Here is a basic /etc/zipl.conf as an example:

defaultmenu = menu

target = /boot
1 = ubuntu
default = 1

target = /boot
image = /boot/vmlinuz
ramdisk = /boot/initrd.img
parameters = root=/dev/dasdb1

Since the kernel and initrd filesnames in /boot are versioned, it's recommended to link them to non-versioned default names, like:

# ln -s /boot/vmlinuz-4.15.0-23-generic /boot/vmlinuz
# ln -s /boot/initrd.img-4.15.0-23-generic /boot/initrd.img

# ls -la /boot/vmlinuz* /boot/initrd.img*
lrwxrwxrwx 1 root root       28 Jun 20 07:31 /boot/initrd.img -> initrd.img-<version>-generic
-rw-r--r-- 1 root root 11245088 Jun 20 07:14 /boot/initrd.img-<version>-generic
lrwxrwxrwx 1 root root       25 Jun 20 07:31 /boot/vmlinuz -> vmlinuz-<version>-generic
-rw------- 1 root root  4390912 May 23 12:54 /boot/vmlinuz-<version>-generic

Finally don't forget to execute the zipl command for writing the configuration to disk:

# zipl 
Using config file '/etc/zipl.conf'
Building bootmap in '/boot'
Building menu 'menu'
Adding #1: IPL section 'ubuntu' (default)
Preparing boot device: dasdb (<your dasd device number>).

D.4.7. Remote access: Installing SSH and setting up access

In case you can login to the system via console, you can skip this section. If the system should be accessible via the network later on, you need to install SSH and set up access.

# apt install openssh-server 

Root login with password is disabled by default, so setting up access can be done by setting a password and re-enable root login with password:

# passwd
# editor /etc/ssh/sshd_config

This is the option to be enabled:

PermitRootLogin yes

Access can also be set up by adding an ssh key to the root account:

# mkdir /root/.ssh
# cat << EOF > /root/.ssh/authorized_keys
ssh-rsa ....

Lastly, access can be set up by adding a non-root user and setting a password:

# adduser joe
# passwd joe

D.4.8. Finishing touches

As mentioned earlier, the installed system will be very basic. If you would like to make the system a bit more mature, there is an easy method to install all packages with standard priority:

# apt install tasksel
# tasksel install standard

Of course, you can also just use apt to install packages individually.

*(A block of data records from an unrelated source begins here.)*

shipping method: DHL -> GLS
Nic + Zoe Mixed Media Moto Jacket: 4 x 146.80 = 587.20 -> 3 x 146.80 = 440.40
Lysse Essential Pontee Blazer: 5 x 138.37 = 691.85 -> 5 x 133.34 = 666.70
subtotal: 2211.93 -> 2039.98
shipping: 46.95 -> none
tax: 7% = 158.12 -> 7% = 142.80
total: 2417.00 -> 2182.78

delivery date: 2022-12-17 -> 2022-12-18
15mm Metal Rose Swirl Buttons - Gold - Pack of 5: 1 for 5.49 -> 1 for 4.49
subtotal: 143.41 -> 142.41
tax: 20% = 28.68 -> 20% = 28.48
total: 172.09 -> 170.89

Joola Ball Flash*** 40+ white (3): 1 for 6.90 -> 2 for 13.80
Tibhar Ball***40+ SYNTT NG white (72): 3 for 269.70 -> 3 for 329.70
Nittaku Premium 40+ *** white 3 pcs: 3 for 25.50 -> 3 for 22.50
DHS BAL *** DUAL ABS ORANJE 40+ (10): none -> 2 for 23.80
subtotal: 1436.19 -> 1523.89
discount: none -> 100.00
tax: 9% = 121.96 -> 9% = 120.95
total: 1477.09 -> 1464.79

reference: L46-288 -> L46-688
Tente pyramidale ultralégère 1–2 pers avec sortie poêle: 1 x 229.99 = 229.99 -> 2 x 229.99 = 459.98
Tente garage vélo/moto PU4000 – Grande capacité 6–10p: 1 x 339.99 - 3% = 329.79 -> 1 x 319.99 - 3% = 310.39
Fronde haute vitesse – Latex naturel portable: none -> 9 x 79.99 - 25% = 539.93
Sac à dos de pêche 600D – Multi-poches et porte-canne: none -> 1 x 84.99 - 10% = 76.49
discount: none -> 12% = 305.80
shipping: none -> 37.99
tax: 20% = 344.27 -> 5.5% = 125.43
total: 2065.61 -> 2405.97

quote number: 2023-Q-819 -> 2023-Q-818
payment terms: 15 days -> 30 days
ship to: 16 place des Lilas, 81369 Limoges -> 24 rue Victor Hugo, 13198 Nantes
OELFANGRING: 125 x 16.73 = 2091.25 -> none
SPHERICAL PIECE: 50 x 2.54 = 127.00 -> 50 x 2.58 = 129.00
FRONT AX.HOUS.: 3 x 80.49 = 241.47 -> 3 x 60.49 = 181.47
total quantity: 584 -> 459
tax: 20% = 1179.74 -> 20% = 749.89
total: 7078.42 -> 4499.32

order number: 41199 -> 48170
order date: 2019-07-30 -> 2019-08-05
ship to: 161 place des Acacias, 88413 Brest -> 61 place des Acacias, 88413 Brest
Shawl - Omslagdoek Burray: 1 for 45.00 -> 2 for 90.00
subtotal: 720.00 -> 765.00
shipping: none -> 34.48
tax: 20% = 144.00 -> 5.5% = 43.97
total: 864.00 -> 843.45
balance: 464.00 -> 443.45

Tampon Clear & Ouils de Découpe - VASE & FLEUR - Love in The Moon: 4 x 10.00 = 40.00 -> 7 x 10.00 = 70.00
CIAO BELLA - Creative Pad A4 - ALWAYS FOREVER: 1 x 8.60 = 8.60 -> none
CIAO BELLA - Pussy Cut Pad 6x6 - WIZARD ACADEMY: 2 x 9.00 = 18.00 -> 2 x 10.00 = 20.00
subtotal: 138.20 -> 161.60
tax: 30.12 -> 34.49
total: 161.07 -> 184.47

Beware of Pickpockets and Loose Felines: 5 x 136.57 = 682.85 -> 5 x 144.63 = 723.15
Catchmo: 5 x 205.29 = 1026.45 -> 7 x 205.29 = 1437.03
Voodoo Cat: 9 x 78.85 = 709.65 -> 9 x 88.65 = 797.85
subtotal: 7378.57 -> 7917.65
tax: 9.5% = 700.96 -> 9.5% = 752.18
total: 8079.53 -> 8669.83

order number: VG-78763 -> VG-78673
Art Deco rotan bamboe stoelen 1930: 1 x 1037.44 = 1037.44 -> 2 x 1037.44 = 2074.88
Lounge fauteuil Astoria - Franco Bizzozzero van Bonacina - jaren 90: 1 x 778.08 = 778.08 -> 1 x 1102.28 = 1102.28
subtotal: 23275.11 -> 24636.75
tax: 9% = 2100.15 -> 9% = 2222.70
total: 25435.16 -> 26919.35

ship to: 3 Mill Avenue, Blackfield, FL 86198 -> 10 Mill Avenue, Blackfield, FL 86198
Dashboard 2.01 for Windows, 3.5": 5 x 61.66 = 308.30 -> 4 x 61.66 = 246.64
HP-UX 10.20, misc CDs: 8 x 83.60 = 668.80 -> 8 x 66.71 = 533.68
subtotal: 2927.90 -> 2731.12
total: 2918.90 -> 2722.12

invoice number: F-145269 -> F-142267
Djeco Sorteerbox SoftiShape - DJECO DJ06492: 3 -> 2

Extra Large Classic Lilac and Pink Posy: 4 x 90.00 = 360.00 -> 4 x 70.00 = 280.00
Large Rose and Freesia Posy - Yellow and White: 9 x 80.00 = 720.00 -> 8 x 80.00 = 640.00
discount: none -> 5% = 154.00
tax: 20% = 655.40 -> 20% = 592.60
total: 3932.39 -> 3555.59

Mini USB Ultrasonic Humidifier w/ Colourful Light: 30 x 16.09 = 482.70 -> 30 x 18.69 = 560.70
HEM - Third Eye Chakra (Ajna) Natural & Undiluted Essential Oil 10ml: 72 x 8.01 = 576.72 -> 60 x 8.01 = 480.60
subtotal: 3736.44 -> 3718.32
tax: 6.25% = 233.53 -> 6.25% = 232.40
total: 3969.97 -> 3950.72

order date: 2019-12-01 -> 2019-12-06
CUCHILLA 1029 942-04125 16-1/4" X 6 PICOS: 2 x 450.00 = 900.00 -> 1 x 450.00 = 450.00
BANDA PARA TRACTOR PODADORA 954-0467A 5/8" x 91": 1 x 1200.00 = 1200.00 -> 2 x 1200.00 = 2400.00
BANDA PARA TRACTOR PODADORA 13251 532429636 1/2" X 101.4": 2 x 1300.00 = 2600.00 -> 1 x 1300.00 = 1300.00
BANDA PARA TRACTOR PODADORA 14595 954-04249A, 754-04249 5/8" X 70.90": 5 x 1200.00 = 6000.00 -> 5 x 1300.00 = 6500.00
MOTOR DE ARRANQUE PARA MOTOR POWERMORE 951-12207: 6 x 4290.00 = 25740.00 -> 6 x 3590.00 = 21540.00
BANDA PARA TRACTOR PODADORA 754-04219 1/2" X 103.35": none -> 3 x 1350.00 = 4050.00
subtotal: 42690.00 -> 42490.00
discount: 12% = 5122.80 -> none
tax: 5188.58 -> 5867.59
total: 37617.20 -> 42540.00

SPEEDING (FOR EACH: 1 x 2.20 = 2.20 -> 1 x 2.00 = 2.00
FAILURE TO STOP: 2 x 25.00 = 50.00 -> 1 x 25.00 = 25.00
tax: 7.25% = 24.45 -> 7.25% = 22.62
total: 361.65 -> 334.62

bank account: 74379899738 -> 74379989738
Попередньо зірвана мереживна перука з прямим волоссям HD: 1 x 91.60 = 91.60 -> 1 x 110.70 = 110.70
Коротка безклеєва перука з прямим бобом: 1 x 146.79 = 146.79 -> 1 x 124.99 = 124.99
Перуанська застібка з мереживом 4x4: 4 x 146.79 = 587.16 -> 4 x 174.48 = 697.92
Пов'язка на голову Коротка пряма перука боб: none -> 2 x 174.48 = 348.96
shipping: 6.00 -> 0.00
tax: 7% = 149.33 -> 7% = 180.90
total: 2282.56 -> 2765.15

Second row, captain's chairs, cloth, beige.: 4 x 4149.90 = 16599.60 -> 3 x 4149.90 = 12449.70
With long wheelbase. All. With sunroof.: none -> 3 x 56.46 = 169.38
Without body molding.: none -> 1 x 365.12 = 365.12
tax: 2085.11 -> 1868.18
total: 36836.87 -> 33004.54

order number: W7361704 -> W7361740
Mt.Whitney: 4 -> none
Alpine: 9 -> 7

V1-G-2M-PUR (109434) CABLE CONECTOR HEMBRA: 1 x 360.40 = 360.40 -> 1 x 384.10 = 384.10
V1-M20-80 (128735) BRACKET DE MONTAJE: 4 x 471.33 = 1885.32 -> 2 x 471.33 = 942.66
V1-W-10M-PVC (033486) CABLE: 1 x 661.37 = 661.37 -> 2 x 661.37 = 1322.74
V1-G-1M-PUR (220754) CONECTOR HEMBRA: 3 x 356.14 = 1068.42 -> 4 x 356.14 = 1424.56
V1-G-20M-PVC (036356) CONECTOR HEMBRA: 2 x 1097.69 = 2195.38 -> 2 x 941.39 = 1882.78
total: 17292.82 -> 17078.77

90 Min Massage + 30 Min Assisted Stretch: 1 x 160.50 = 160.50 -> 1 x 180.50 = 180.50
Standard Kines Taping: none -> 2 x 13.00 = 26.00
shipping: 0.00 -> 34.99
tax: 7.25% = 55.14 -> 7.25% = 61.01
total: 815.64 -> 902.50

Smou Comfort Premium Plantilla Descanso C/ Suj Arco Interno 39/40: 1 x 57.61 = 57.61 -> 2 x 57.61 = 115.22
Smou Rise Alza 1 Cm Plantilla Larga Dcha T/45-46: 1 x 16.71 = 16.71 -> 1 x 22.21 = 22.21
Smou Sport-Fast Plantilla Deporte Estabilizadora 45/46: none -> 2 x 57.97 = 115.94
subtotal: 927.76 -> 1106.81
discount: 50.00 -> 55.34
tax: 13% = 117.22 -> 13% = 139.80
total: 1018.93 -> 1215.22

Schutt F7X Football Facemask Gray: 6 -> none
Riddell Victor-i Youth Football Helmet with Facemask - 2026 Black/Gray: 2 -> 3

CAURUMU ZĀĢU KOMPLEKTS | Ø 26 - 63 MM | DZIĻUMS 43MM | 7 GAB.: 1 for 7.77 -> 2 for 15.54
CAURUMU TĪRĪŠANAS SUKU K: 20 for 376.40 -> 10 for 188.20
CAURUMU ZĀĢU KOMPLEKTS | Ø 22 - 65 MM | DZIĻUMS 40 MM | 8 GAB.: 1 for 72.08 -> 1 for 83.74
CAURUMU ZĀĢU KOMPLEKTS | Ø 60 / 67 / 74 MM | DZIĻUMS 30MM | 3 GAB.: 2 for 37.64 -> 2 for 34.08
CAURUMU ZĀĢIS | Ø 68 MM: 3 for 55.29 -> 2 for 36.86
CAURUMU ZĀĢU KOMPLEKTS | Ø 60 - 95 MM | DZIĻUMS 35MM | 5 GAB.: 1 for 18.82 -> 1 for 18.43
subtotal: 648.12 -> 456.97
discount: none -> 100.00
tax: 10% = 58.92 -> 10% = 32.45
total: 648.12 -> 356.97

After the installation there will be a lot of downloaded packages in /var/cache/apt/archives/. You can free up some diskspace by running:

# apt clean

D.4.9. Create a User

Use the adduser command to create a new user account:

# adduser myusername

You will be prompted for a full name and a password.

The normal Ubuntu configuration is to allow this new user to administer the system using sudo. To set this up, first create an admin group and add your new user to it:

# addgroup --system admin
# adduser myusername admin

You can now use the visudo command to add these lines to the end of /etc/sudoers, so that any user in the admin group can administer the system:

# Members of the admin group may gain root privileges
%admin ALL=(ALL) ALL

If you don't want to follow this configuration, then remember to set a root password:

# passwd root

[20] These include the GNU core utilities and commands like sed, grep, tar and gzip.